Sort through the entries below and pull out lines containing the word "analysis".

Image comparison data
:::

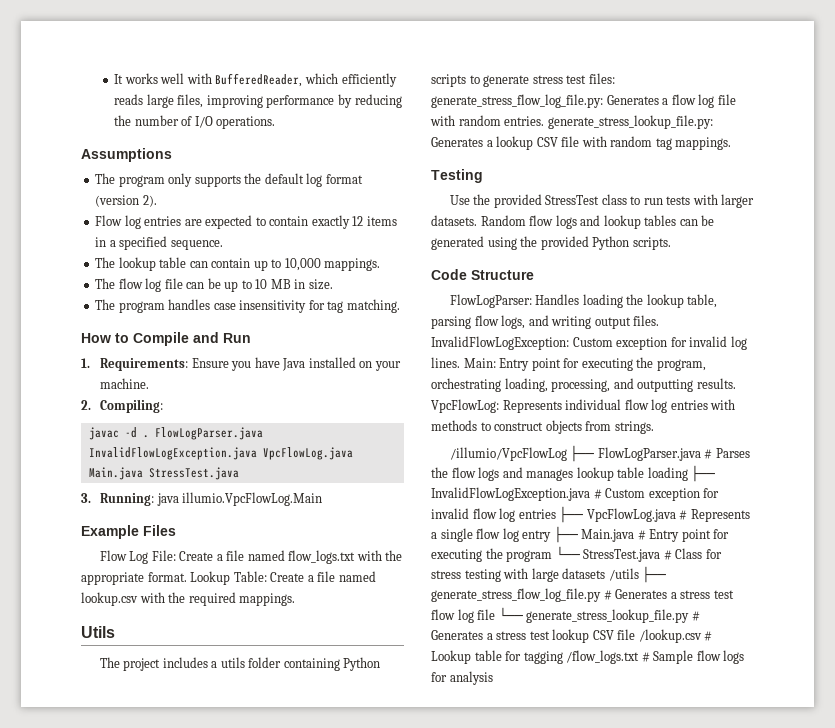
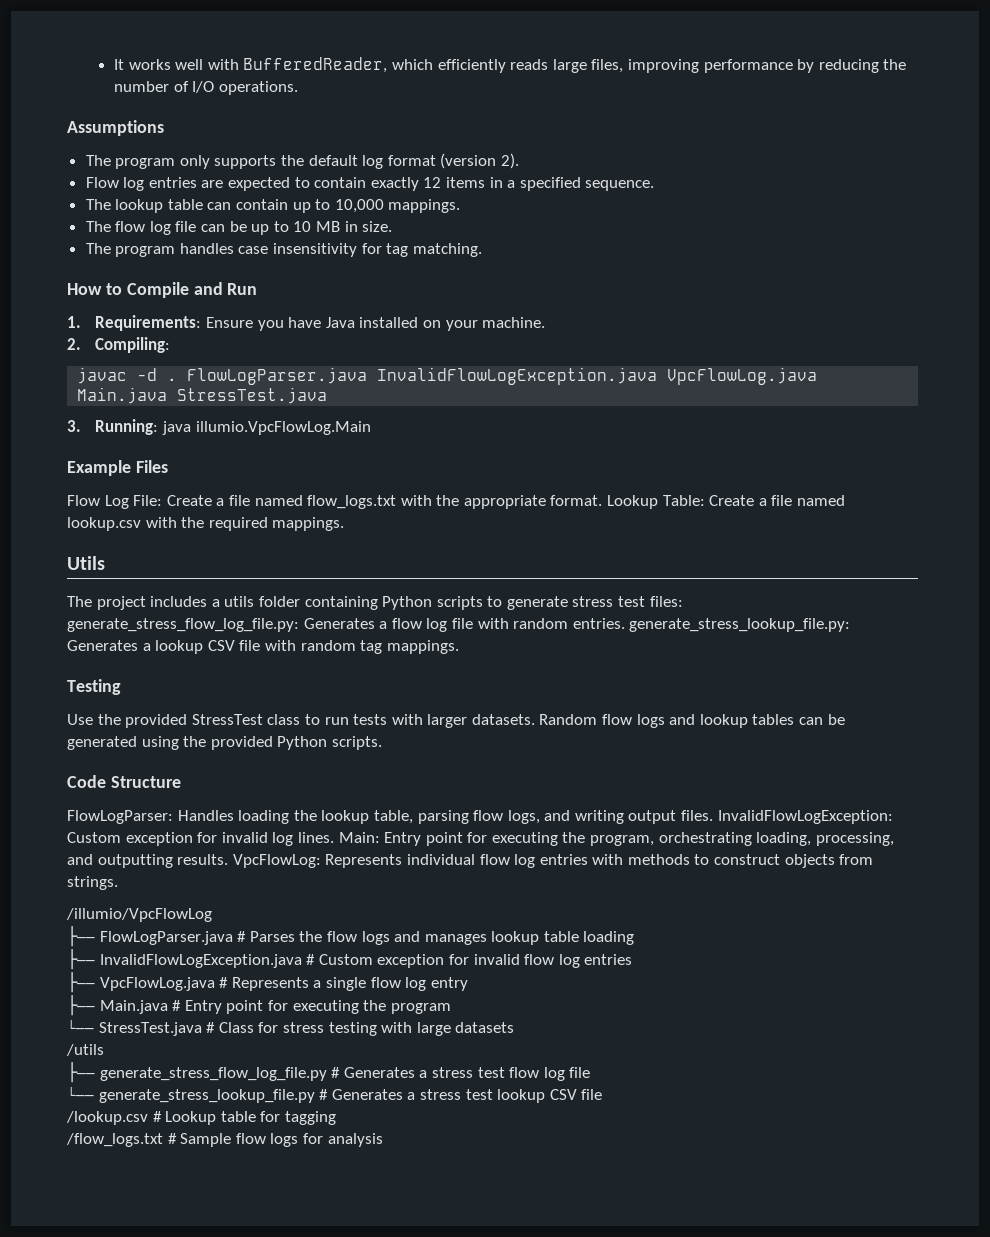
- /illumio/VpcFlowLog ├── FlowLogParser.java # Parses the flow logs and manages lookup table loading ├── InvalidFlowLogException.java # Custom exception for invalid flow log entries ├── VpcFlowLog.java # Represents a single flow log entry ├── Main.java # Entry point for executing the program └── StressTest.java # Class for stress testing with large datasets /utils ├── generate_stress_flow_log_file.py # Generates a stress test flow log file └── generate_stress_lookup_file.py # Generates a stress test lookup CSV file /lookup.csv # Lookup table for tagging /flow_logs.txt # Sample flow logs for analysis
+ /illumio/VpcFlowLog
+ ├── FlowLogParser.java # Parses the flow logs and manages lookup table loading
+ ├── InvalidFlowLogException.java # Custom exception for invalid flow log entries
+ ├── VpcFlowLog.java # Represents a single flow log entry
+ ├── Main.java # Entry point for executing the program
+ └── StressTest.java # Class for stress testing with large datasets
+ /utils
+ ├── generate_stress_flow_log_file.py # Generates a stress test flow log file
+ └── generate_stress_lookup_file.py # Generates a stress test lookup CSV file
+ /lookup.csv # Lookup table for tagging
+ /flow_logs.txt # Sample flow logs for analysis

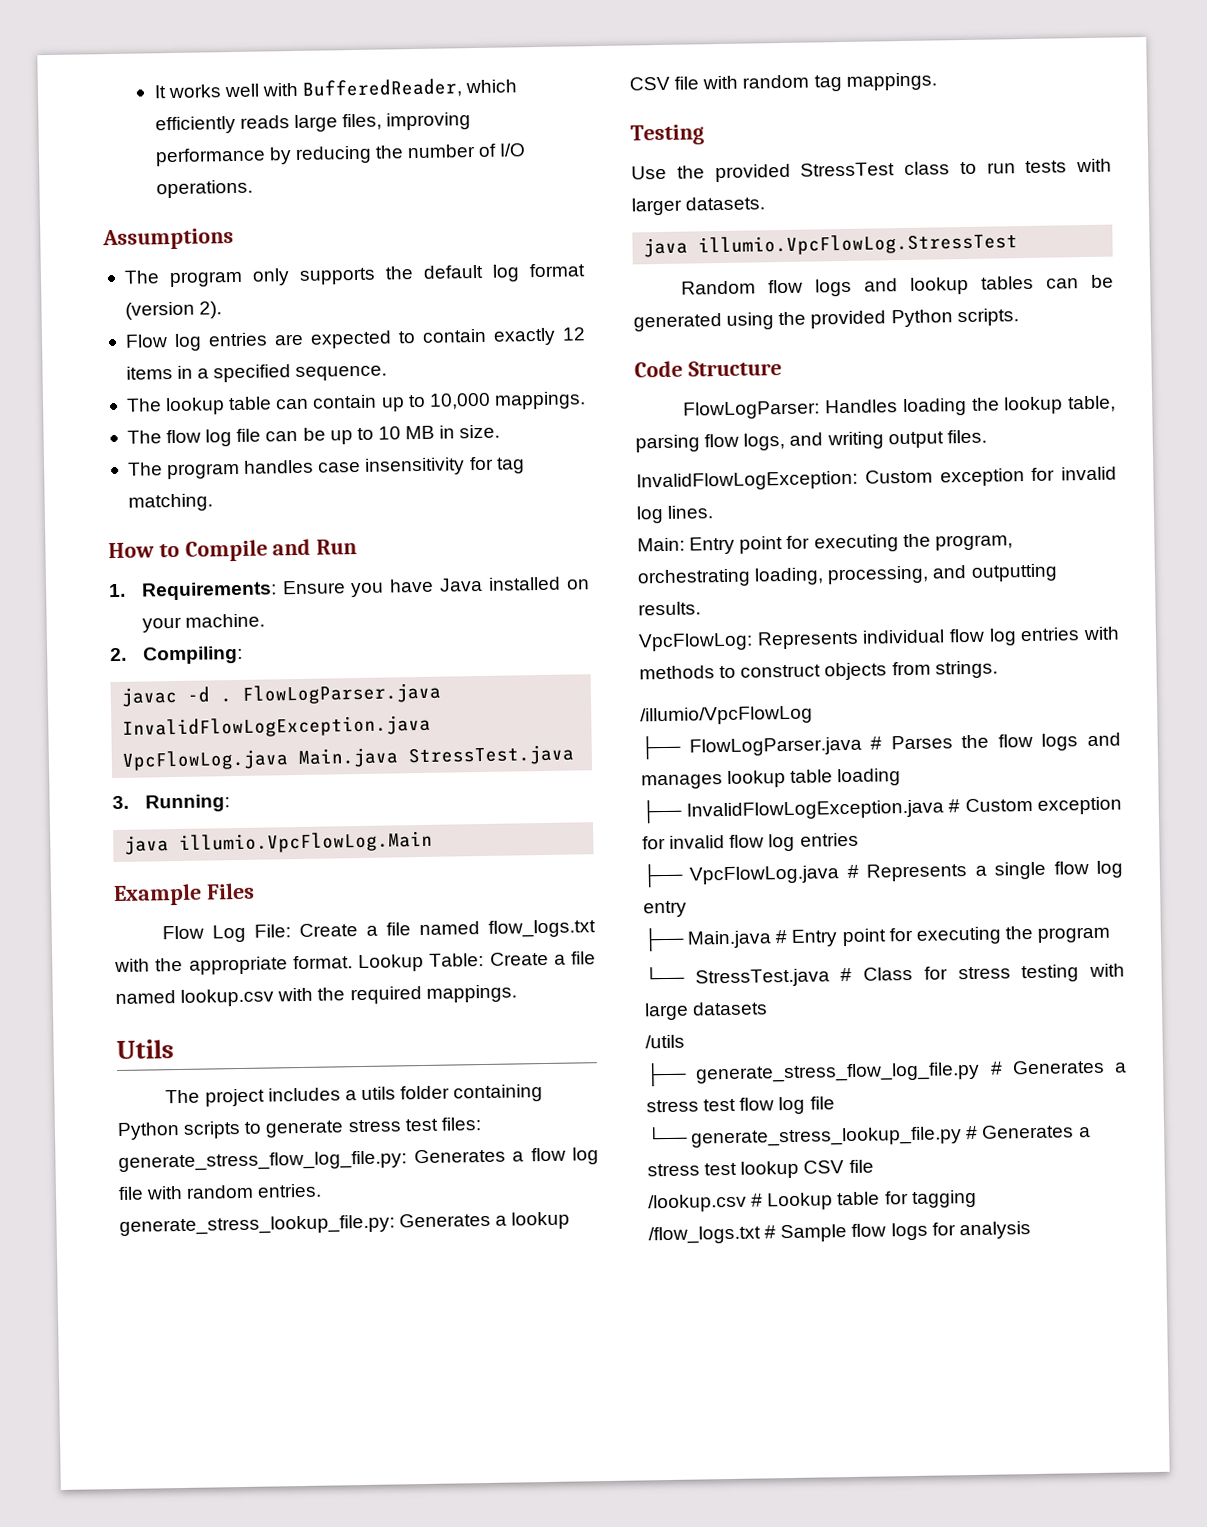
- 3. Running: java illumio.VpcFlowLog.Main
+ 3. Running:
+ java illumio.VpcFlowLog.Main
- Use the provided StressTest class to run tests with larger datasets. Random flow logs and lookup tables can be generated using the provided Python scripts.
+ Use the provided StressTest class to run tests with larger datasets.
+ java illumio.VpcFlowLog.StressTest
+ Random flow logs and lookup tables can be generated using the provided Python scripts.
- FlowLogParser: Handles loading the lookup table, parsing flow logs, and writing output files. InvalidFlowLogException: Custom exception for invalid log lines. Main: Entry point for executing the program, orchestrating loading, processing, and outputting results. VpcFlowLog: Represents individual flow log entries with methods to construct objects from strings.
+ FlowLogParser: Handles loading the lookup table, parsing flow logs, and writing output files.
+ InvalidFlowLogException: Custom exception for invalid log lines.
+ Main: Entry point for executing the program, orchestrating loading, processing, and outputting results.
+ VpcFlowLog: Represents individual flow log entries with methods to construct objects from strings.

:::

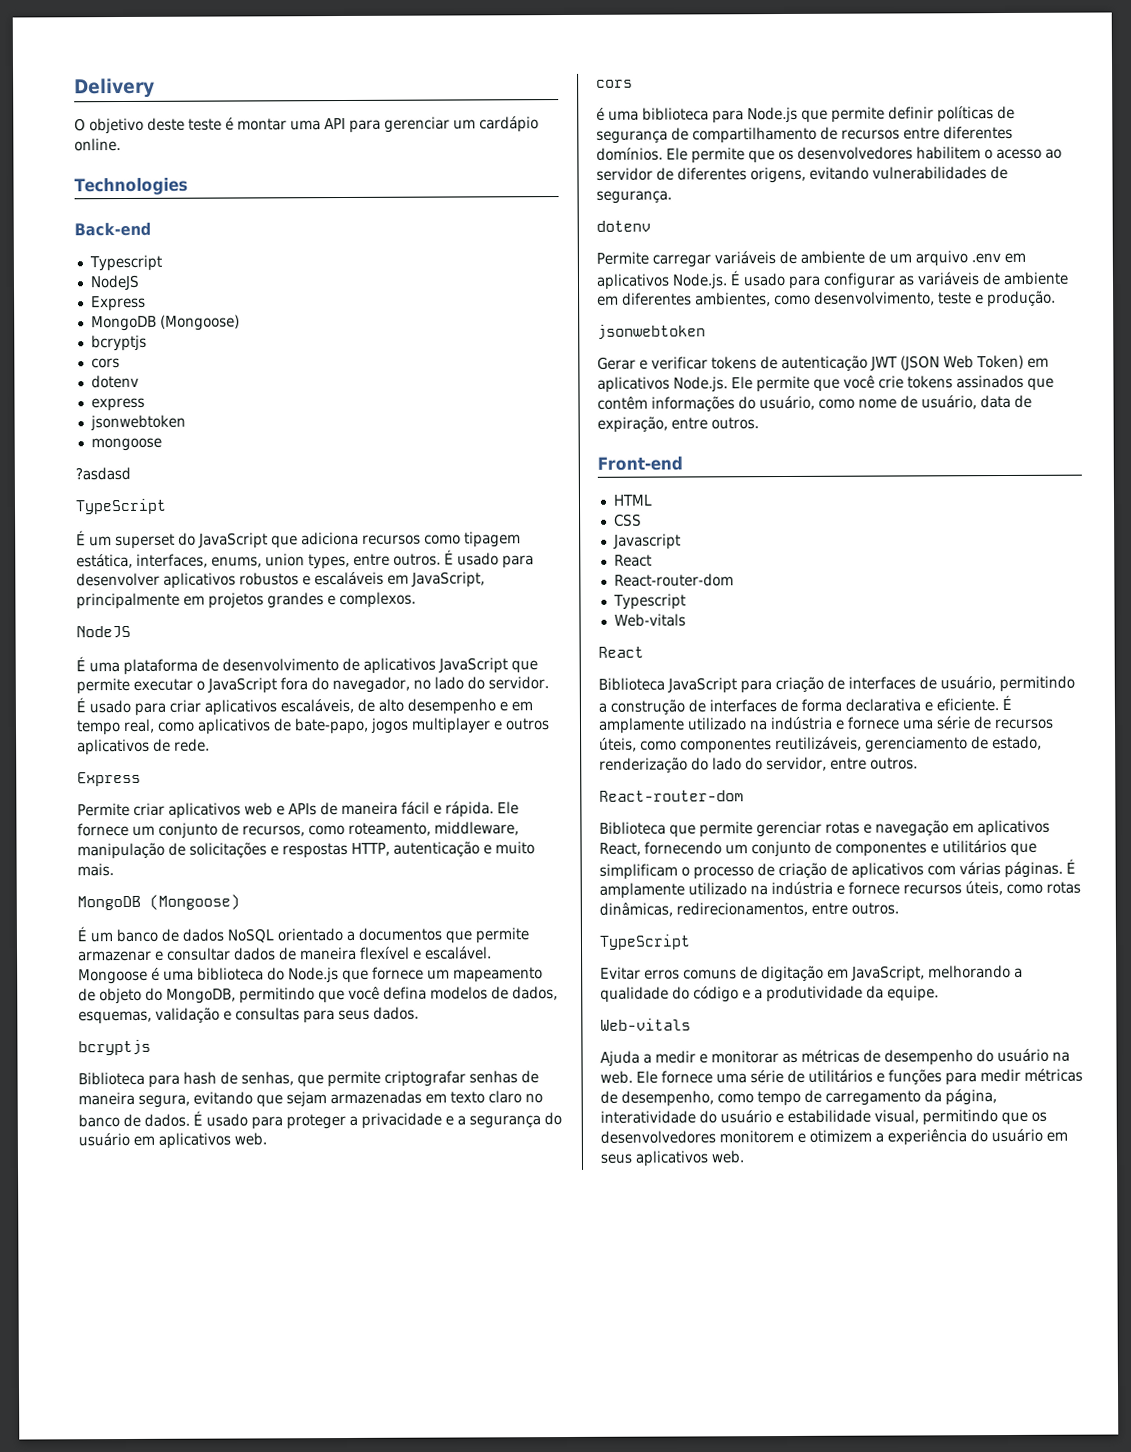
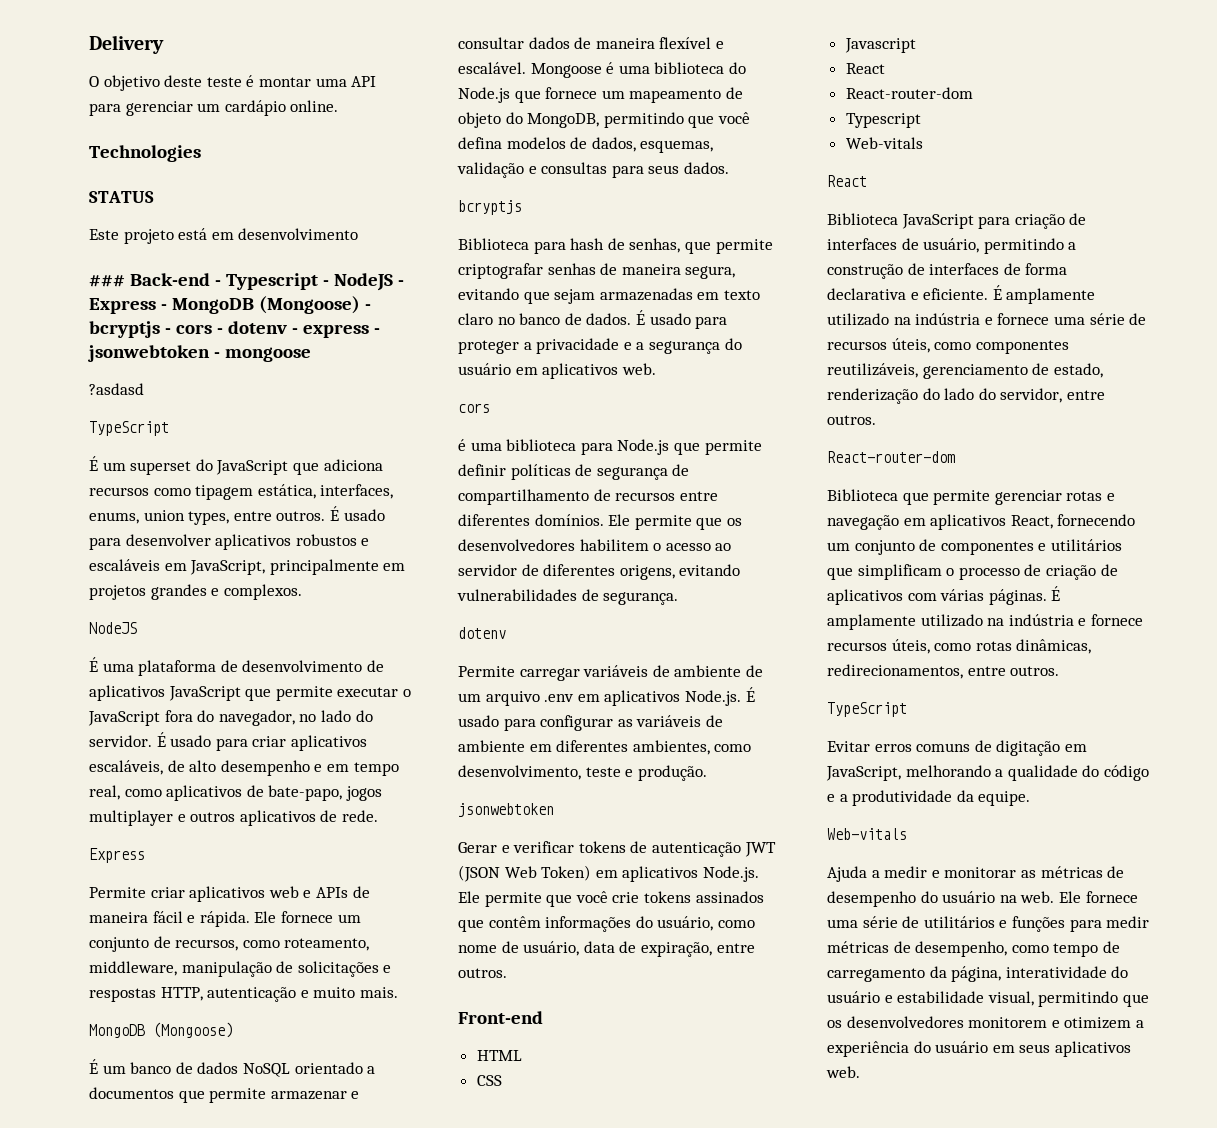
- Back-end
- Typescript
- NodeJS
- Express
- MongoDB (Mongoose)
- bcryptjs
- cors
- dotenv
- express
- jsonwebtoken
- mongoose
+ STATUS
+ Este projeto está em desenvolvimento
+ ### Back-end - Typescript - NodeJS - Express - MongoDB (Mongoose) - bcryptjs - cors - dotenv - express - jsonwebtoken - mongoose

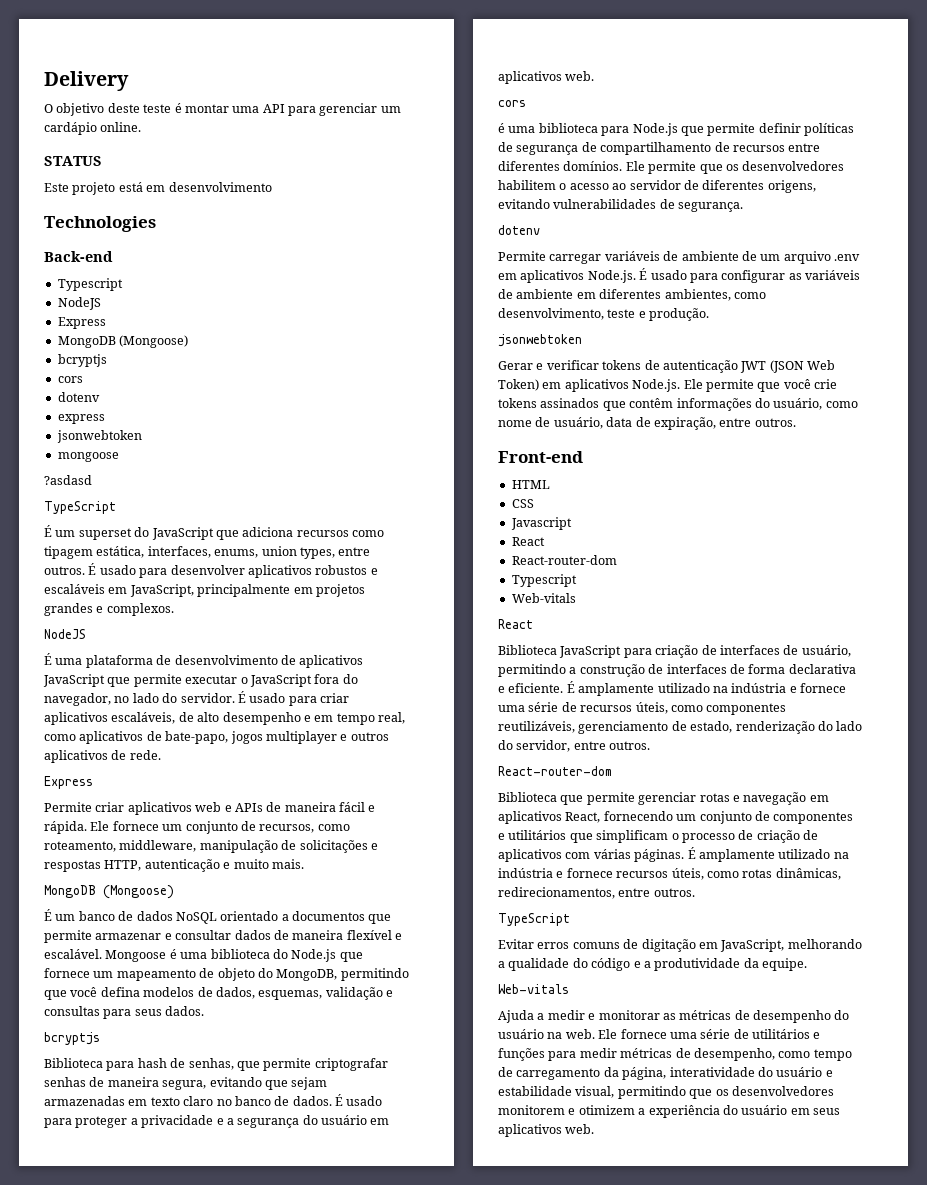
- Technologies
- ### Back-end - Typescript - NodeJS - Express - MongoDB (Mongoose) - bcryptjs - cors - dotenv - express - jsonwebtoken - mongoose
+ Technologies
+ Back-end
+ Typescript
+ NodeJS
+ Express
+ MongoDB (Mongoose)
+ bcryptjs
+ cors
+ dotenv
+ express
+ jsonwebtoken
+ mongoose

:::

:: Exercise output ::
- /illumio/VpcFlowLog ├── FlowLogParser.java # Parses the flow logs and manages lookup table loading ├── InvalidFlowLogException.java # Custom exception for invalid flow log entries ├── VpcFlowLog.java # Represents a single flow log entry ├── Main.java # Entry point for executing the program └── StressTest.java # Class for stress testing with large datasets /utils ├── generate_stress_flow_log_file.py # Generates a stress test flow log file └── generate_stress_lookup_file.py # Generates a stress test lookup CSV file /lookup.csv # Lookup table for tagging /flow_logs.txt # Sample flow logs for analysis
+ /flow_logs.txt # Sample flow logs for analysis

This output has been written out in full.